## TASK
In the entries below, find each line with the word "Koers" and pull it out.

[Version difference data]

- Opening Delimiter -

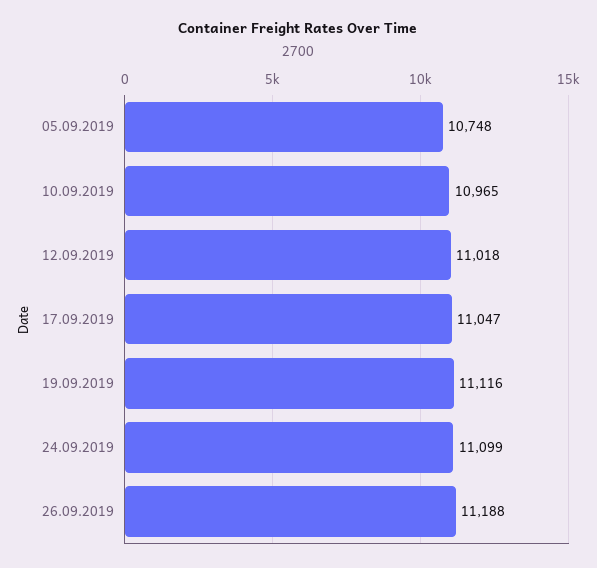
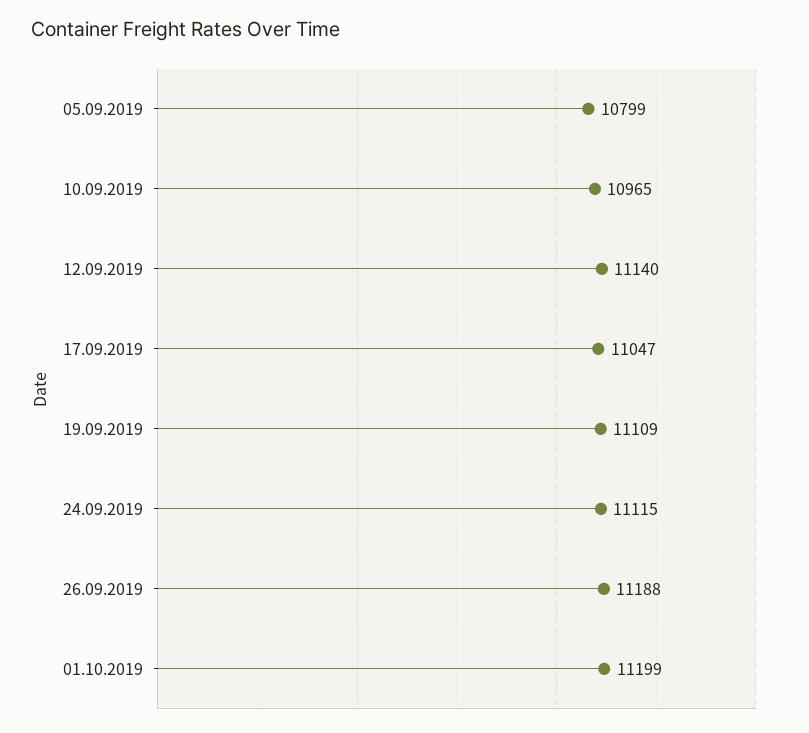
05.09.2019: 10748 -> 10799
12.09.2019: 11018 -> 11140
19.09.2019: 11116 -> 11109
24.09.2019: 11099 -> 11115
01.10.2019: none -> 11199

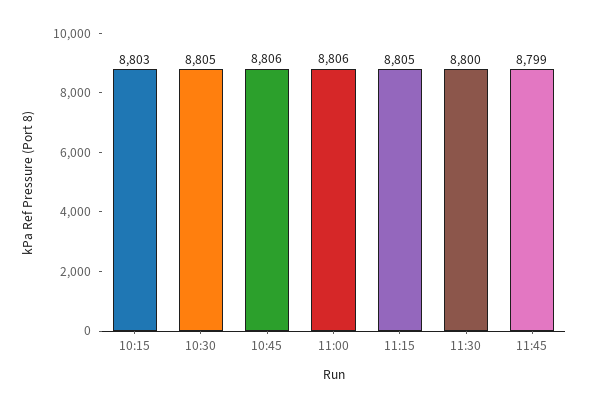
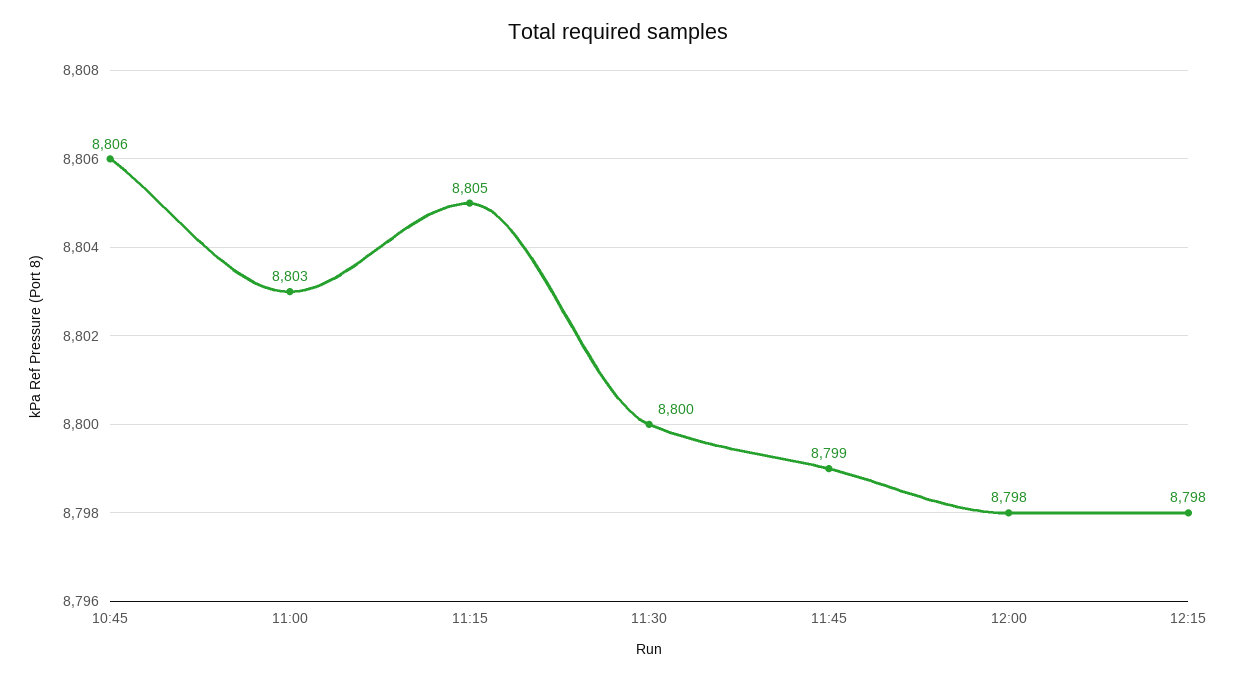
10:15: 8803 -> none
10:30: 8805 -> none
11:00: 8806 -> 8803
12:00: none -> 8798
12:15: none -> 8798

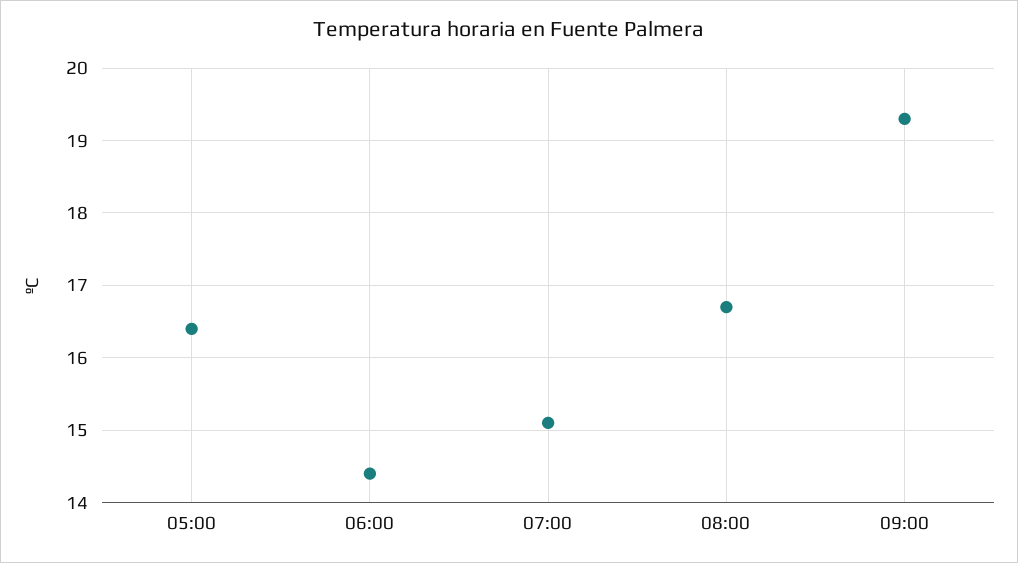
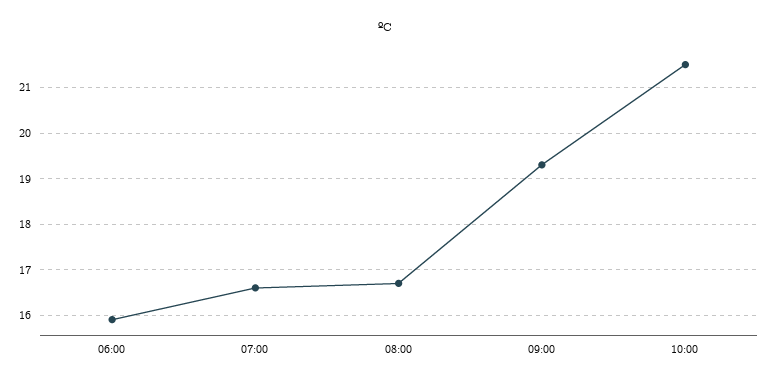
05:00: 16.4 -> none
06:00: 14.4 -> 16
07:00: 15.1 -> 16.5
10:00: none -> 21.5

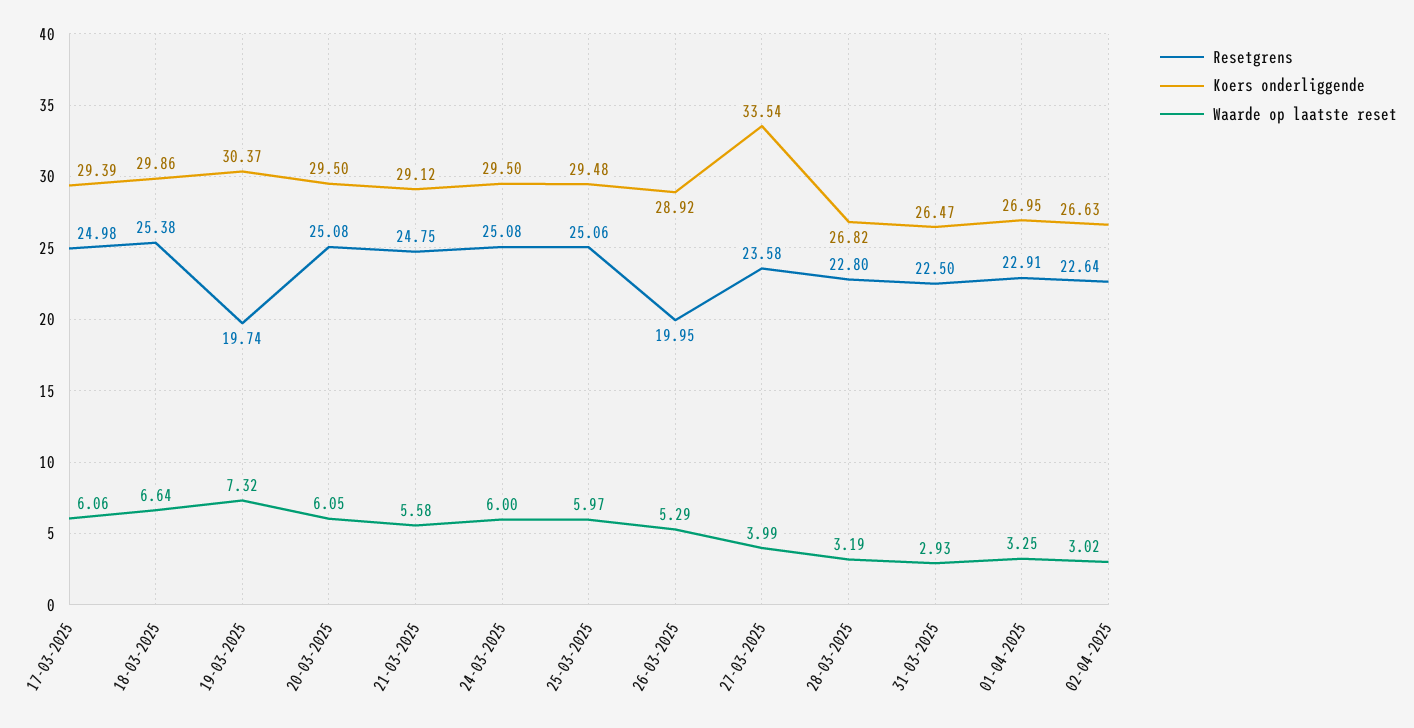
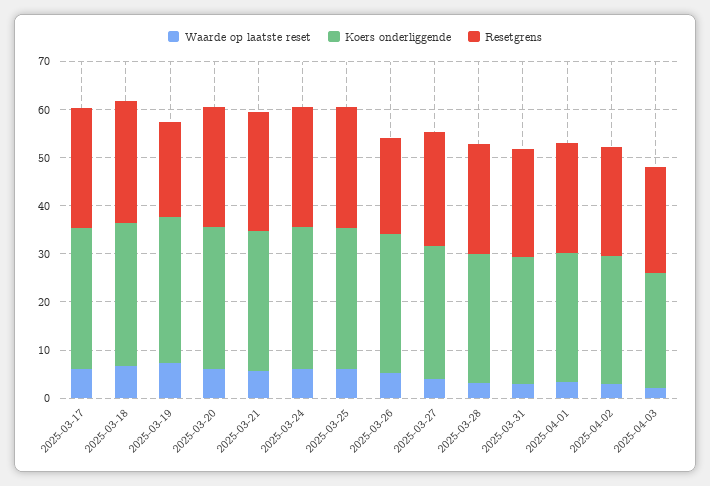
Koers onderliggende, 27-03-2025: 33.54 -> 28
Waarde op laatste reset, 2025-04-03: none -> 2
Koers onderliggende, 2025-04-03: none -> 24
Resetgrens, 2025-04-03: none -> 22

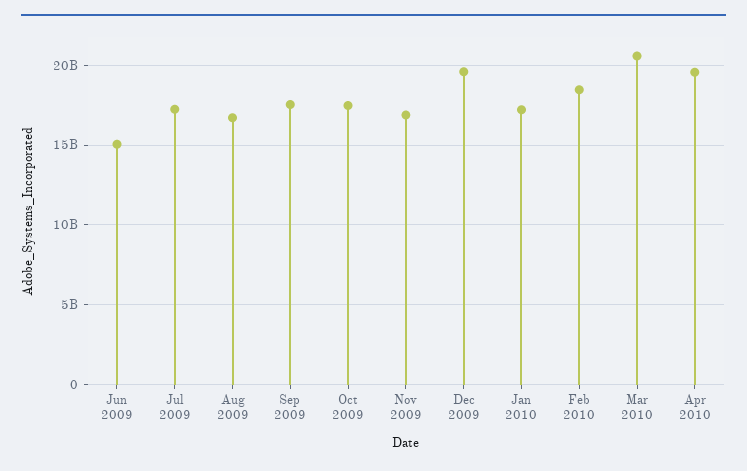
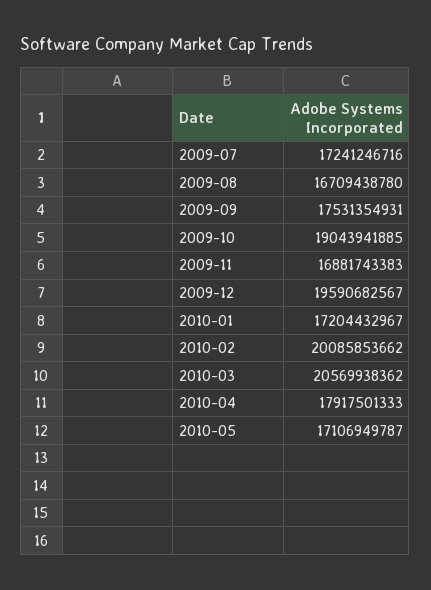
Jun 2009: 15000000000 -> none
Oct 2009: 17500000000 -> 19043941885
Feb 2010: 18500000000 -> 20085853662
Apr 2010: 19500000000 -> 17917501333
2010-05: none -> 17106949787

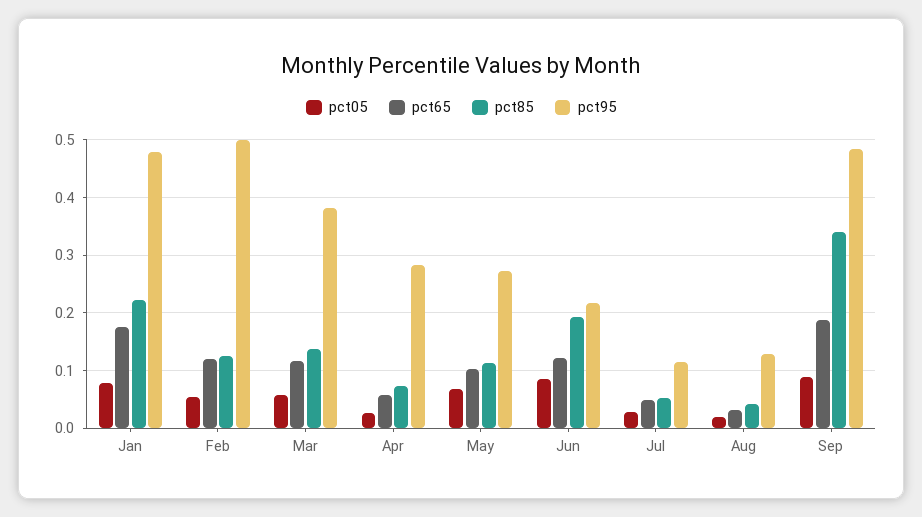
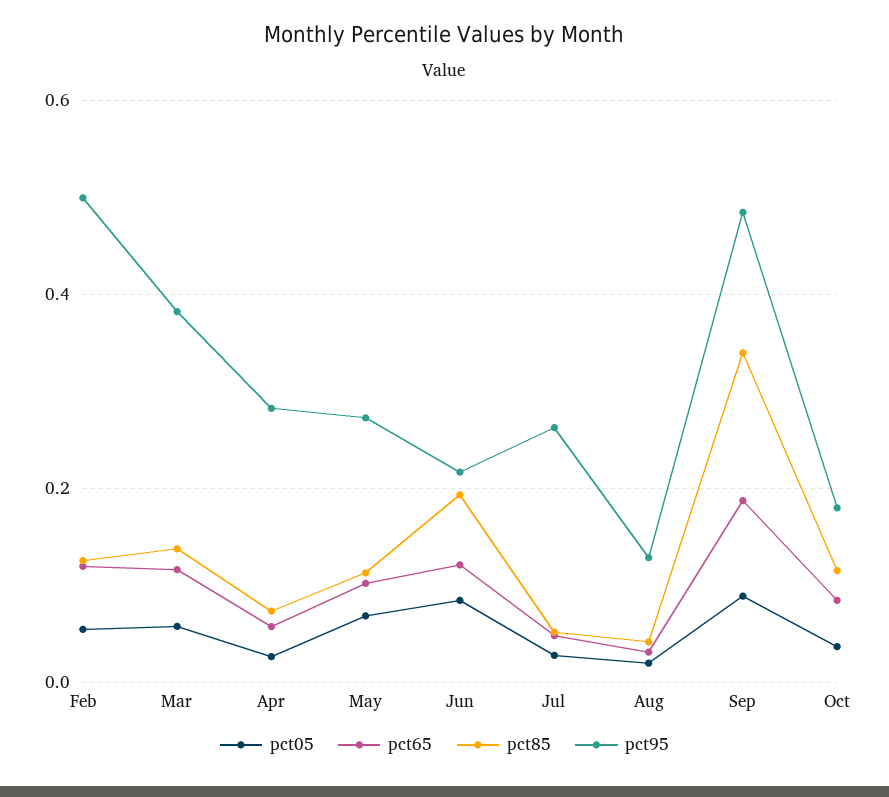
pct05, Jan: 0.08 -> none
pct65, Jan: 0.18 -> none
pct85, Jan: 0.22 -> none
pct95, Jan: 0.48 -> none
pct95, Jul: 0.12 -> 0.26
pct05, Oct: none -> 0.04
pct65, Oct: none -> 0.08
pct85, Oct: none -> 0.12
pct95, Oct: none -> 0.18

- Closing Delimiter -

## SOLUTION TO THIS TASK
Koers onderliggende, 27-03-2025: 33.54 -> 28
Koers onderliggende, 2025-04-03: none -> 24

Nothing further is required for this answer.